Comune di Ostra
Ostra è ridente cittadina di collina situata nell'entroterra marchigiano, a 14 chilometri dalla rinomata spiaggia di Senigallia, di origine medievale, conserva intatta la trecentesca cinta muraria, che si snoda ininterrottamente per 1.200 metri ed è attualmente rafforzata da nove torrioni.
Ostra sorge a 193 m. di altitudine, fra la costa adriatica e l'appenino umbro-marchigiano. Secondo la tradizione Ostra discende dall'omonima città romana che anticamente sorgeva nella valle del fiume Misa e che fu distrutta dai Visigoti ne 410 d.C. Nella località denominata “Le Muracce”, a 9 Km di distanza dall'attuale Ostra, sono infatti ancora visibili interessanti resti archeologici di quell'antico insediamento. La leggenda narra che gli scampati alla distruzione si rifugiarono su colli circostanti e fondarono sul monte di Bodio, cittadino romano proprietario terriero, una nuova città che, in suo onore, chiamarono Montalboddo. I documenti storici invece testimoniano che le terre su cui sorse Montalboddo appartenevano in realtà all'Esarcato di Ravenna. Nel 1194 Montalboddo si costituì libero Comune e nel 1230 si sottrasse al dominio di Ravenna, finendo poco dopo sotto il controllo di Jesi. Nel 1320 Montalboddo si sottomise alla signoria dei Paganelli, famiglia di origine romagnola, che dominò la città per tutto il secolo. Fra la fine del Trecento e la prima metà del Quattrocento si avvicendarono alla guida di Montalboddo numerose signorie, dai Malatesta ai Montefeltro, dai Ranieri agli Sforza. Nel 1454 gli abitanti stessi posero la città sotto l'amministrazione diretta della Chiesa.
I secoli XVII e XVIII coincisero con un lungo periodo di pace e prosperità, durante il quale la città rinnovò la sua veste architettonica: molte famiglie gentilizie ricostruirono loro palazzi, i numerosi ordini religiosi edificarono nuovi conventi e la comunità civile gettò le fondamenta del nuovo palazzo comunale.
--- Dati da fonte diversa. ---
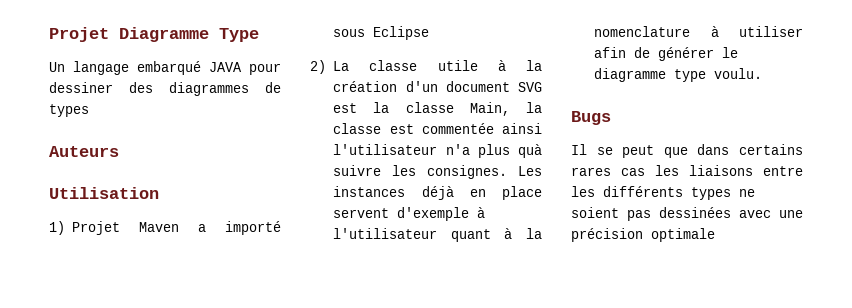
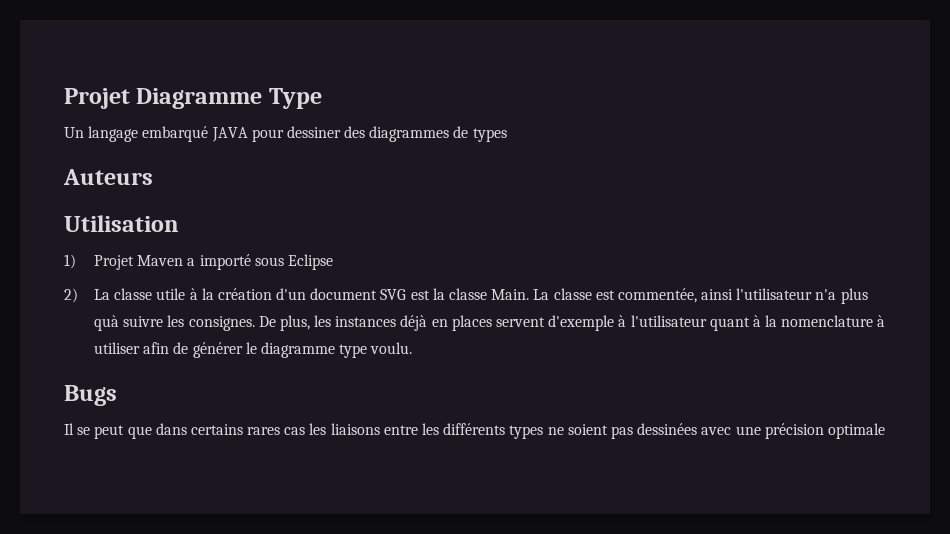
[469,102,542,116] Main, la -> [491,289,550,300] Main. La
[421,123,494,134] commentée -> [617,288,697,303] commentée,
[518,166,542,176] Les -> [258,315,332,331] De plus, les
[502,186,542,200] place -> [451,315,492,331] places

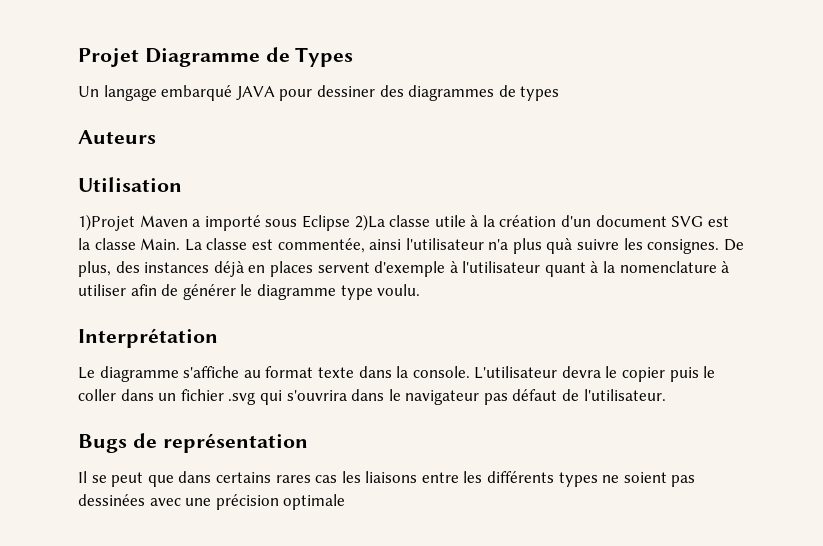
[268,88,322,109] Type -> [265,47,354,67] de Types
[64,254,134,270] 1) Projet -> [78,214,135,231] 1)Projet
[64,288,110,303] // 2) La -> [354,214,385,231] 2)La
[314,315,332,327] les -> [115,261,140,273] des
(413, 348) none -> [78,328,218,348] [78,366,716,382] [78,389,666,405] // Interprétation // Le diagramme s'affiche au format texte dans la console. L'utilisateur devra le copier puis le coller dans un fichier .svg qui s'ouvrira dans le navigateur pas défaut de l'utilisateur.
(117, 395) none -> [132,433,308,453] de représentation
Molti edifici e chiese si arricchirono di pitture, stucchi e opere d'arte. A coronamento di tale sviluppo economico e sociale nel 1790 il papa Pio VI concesse a Montalboddo il titolo di “Città”. Il 5 aprile 1881 il Consiglio Comunale, nell'intento di restituire alla città l'antica denominazione, deliberò il cambiamento del nome da Montalboddo in Ostra. Nel secolo XX Ostra ha vissuto nel bene e nel male le vicende dello Stato italiano, condividendone le sorti. Ha sopportato gli orrori delle due guerre mondiali, la lotta partigiana e fratricida fino alla riconquistata libertà, che le assicura ancor oggi un certo benessere e prosperità. Ostra contemporanea guarda, pertanto, con ottimismo al suo futuro senza dimenticare le radici dalle quali è cresciuta.